A term covering a multitude of types, textiles, shapes and sizes of bed coverings that fit over the bedding. Bedcovers fall broadly into two groups: dust covers to protect bed linen during the daytime, and thicker covers to provide extra warmth as and when needed. Either type can be purely functional or highly decorative.

* Dust covers at their simplest are white cotton squares, sometimes lined, laid over the bed like a big sheet, perhaps with the initials of the house or the owner or the room name outlined or embroidered simply in the centre.

* As the opportunity for decoration and creation is not to be missed by any artisan homemaker, most warming bedcovers or coverlets are made as decorative pieces in their own right: patchworked, appliquéd, quilted, woven or knitted. Such personal pieces have been created for centuries, even millenia – the winter evening occupation before electric lighting changed the way we live.

* Almost any woven fabric can be made into a bedcover, from the roughest felt to the finest silk. Knitted covers, lightweight wools, cashmere, alpaca, mohair and vicuna are luxurious beautiful and practical. To knit or crochet your own beautiful cover as a whole or in squares is less practiced but not so far removed from the craftsmanship and story of patchwork and appliqué.

* Fabrics woven in wide widths (280cm) are available in lovely practical matelasse, piqué and some double cloths, all with good texture and no lining necessary. Fur covers are warm, don’t show dirt or crease, and fold up easily so can be stored out of season.

* Home-made bedcovers have always been a matter of pride and of competition and are often the purpose of a group sewing session. Indeed, meeting to sew and chat is a worldwide custom, a sociable occasion to get together in a spirit of companionship and skill sharing. In many communities, bedcover work provides an opportunity to hone and display home making skills, and for young girls is an integral component of any respectable trousseau.

* Patchwork and appliquéd covers in particular are often planned and designed to tell a story, yet the random selection of fabrics also reveals a personal biography–small pieces of torn and worn clothing and bedding, re-made, stitched and embroidered into a new life. Some of the very best and oldest are exhibited in museums the world over.

* Each community has its own trademark bedcovers: Welsh quilts, Welsh blankets, and Northumberland quilts are best known in the UK, and North American Shaker quilts are famed. The distinctive, woolen Navajo, Peruvian and Argentinian bedcovers add a spice of life to many design projects, whether as originals or reproductions.

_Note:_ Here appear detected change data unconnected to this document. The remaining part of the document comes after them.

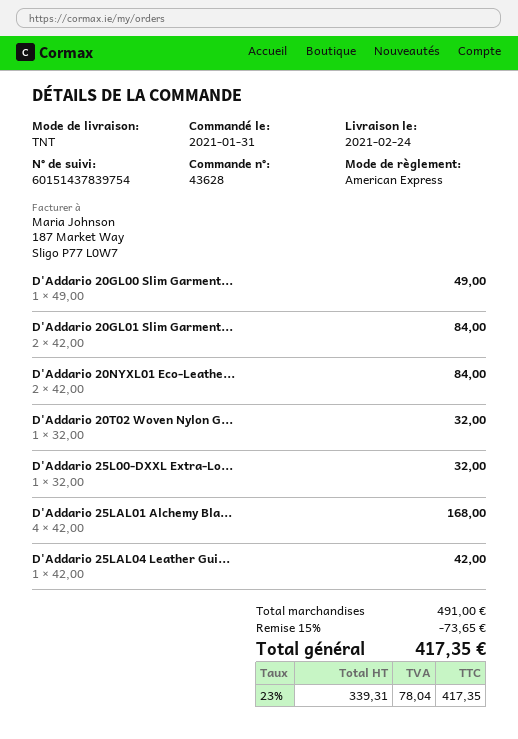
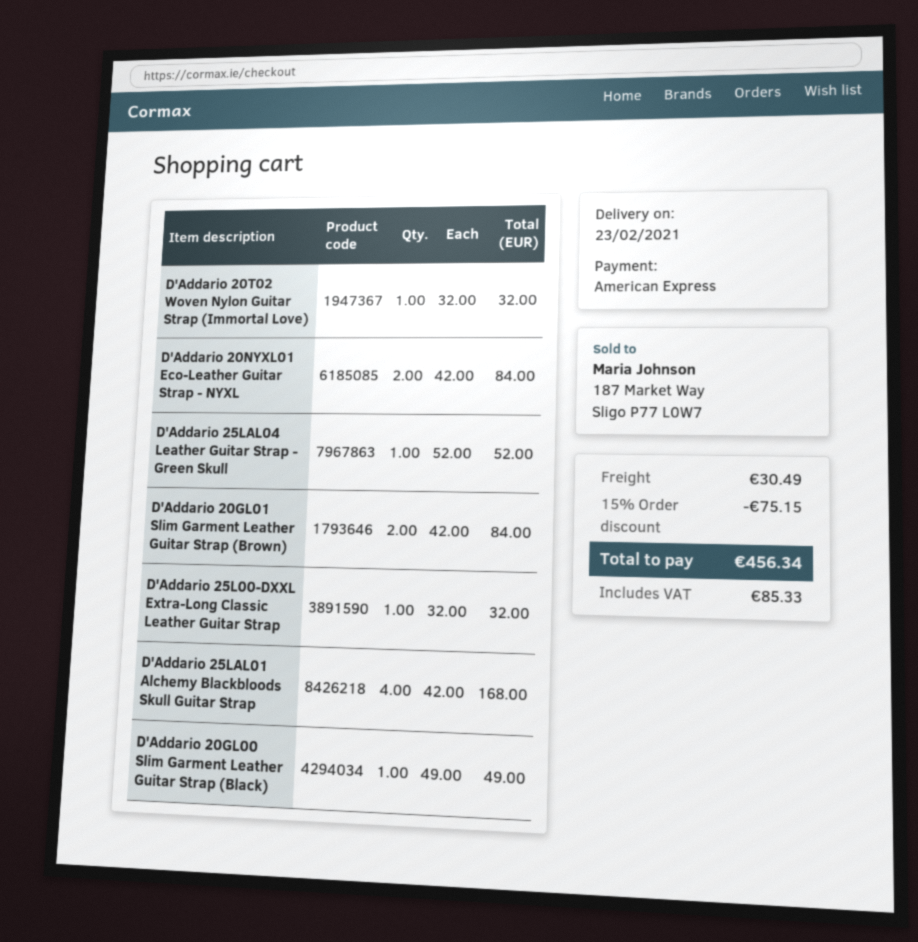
delivery date: 2021-02-24 -> 2021-02-23
D'Addario 25LAL04 Leather Gui...: 1 x 42.00 = 42.00 -> 1 x 52.00 = 52.00
discount: 15% = 73.65 -> 15% = 75.15
shipping: none -> 30.49
tax: 78.04 -> 85.33
total: 417.35 -> 456.34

* The Provence boutis are also well known: these are wholecloth quilts with cotton on both sides, are always reversible, and may be in pure white both sides, white one side, or both sides in traditional Provençal prints called Les Indiennes. In many ways, these are similar to the Rajasthani ‘bootis’–the hand blocked textile home of ‘Les Indiennes’. The Indian quilts are always with printed fabrics and less decoratively stitched, most of them in parallel and straight lines known as kantha work.

 

 

BED LINEN     

Bed linen is the generally accepted term to describe anything that goes onto a bed, i.e. over the frame and the mattresssheets, mattress covers, pillows, duvet covers, comforters, blankets, bolster covers, mattress toppers and light bedcovers. In Europe at least, bed sheets were originally made of linen. They still are, though most are made of cotton, silk or occasionaly cotton and polyester mix and more recently from other vegetal fibres such as ramie and bamboo. It’s important to have good qaulity fabric close to the skin for the approximately one third of our lives we spend sleeping.